* What is being asked
The following data has a line with "sia Scegli Firefox!)" and a line with "- Essere più". Write out exactly those lines and all the lines between them.
**** Study material
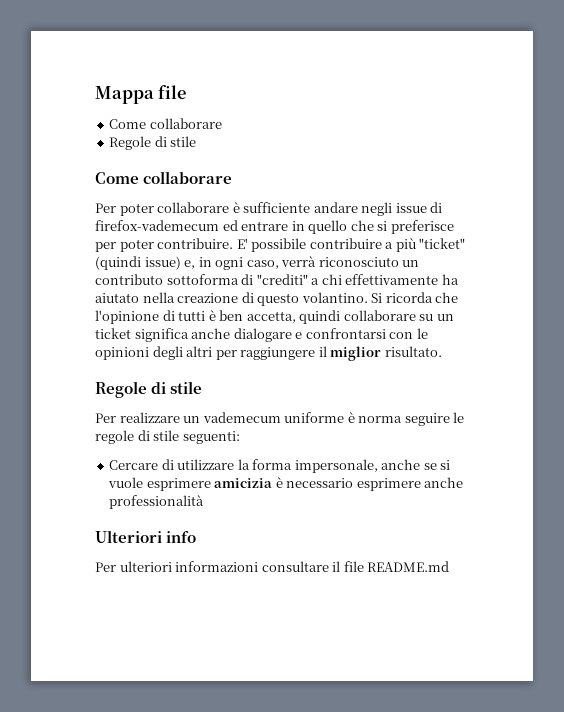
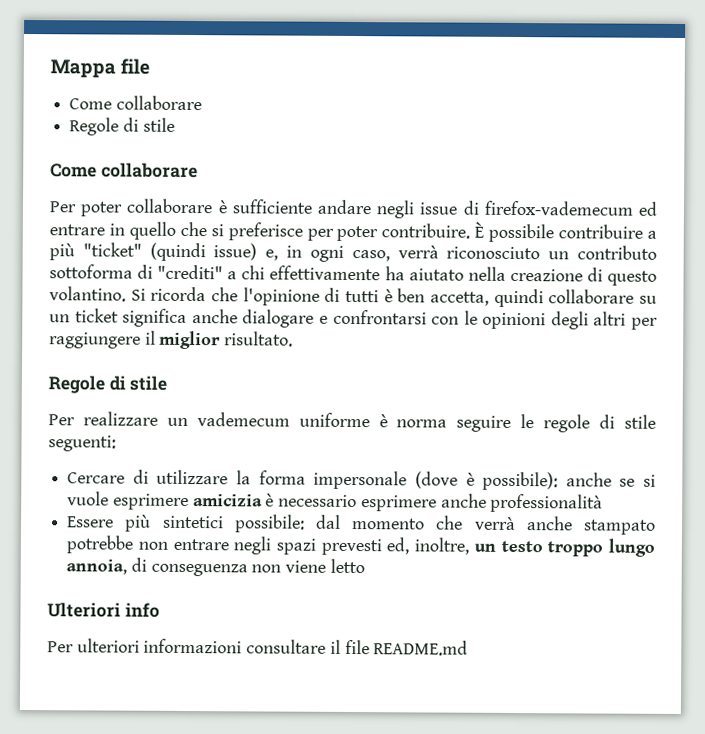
- E' possibile contribuire a più "ticket" (quindi issue) e, in ogni caso, verrà riconosciuto un contributo sottoforma di "crediti" a chi effettivamente ha aiutato nella creazione di questo volantino.
+ È possibile contribuire a più "ticket" (quindi issue) e, in ogni caso, verrà riconosciuto un contributo sottoforma di "crediti" a chi effettivamente ha aiutato nella creazione di questo volantino.
- Cercare di utilizzare la forma impersonale, anche se si vuole esprimere amicizia è necessario esprimere anche professionalità
+ Cercare di utilizzare la forma impersonale (dove è possibile): anche se si vuole esprimere amicizia è necessario esprimere anche professionalità
+ Essere più sintetici possibile: dal momento che verrà anche stampato potrebbe non entrare negli spazi prevesti ed, inoltre, un testo troppo lungo annoia, di conseguenza non viene letto

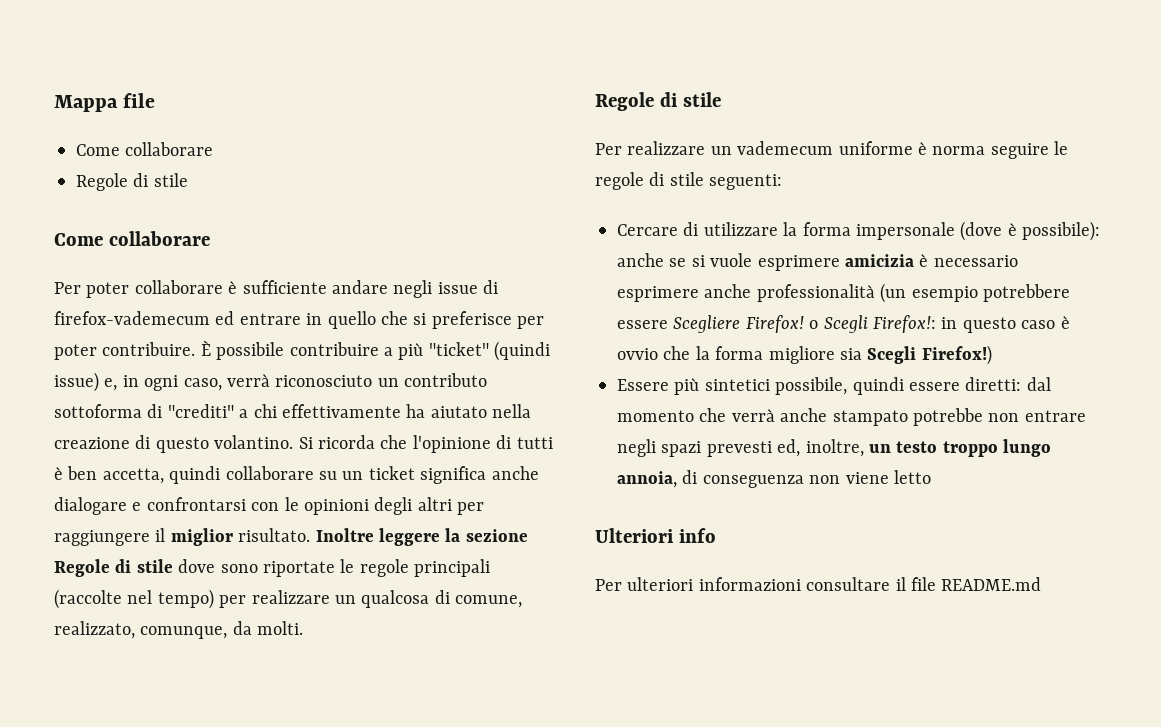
+ Inoltre leggere la sezione Regole di stile dove sono riportate le regole principali (raccolte nel tempo) per realizzare un qualcosa di comune, realizzato, comunque, da molti.
- Cercare di utilizzare la forma impersonale (dove è possibile): anche se si vuole esprimere amicizia è necessario esprimere anche professionalità
+ Cercare di utilizzare la forma impersonale (dove è possibile): anche se si vuole esprimere amicizia è necessario esprimere anche professionalità (un esempio potrebbere essere Scegliere Firefox! o Scegli Firefox!: in questo caso è ovvio che la forma migliore sia Scegli Firefox!)
- Essere più sintetici possibile: dal momento che verrà anche stampato potrebbe non entrare negli spazi prevesti ed, inoltre, un testo troppo lungo annoia, di conseguenza non viene letto
+ Essere più sintetici possibile, quindi essere diretti: dal momento che verrà anche stampato potrebbe non entrare negli spazi prevesti ed, inoltre, un testo troppo lungo annoia, di conseguenza non viene letto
********
* Written response
+ Cercare di utilizzare la forma impersonale (dove è possibile): anche se si vuole esprimere amicizia è necessario esprimere anche professionalità (un esempio potrebbere essere Scegliere Firefox! o Scegli Firefox!: in questo caso è ovvio che la forma migliore sia Scegli Firefox!)
- Essere più sintetici possibile: dal momento che verrà anche stampato potrebbe non entrare negli spazi prevesti ed, inoltre, un testo troppo lungo annoia, di conseguenza non viene letto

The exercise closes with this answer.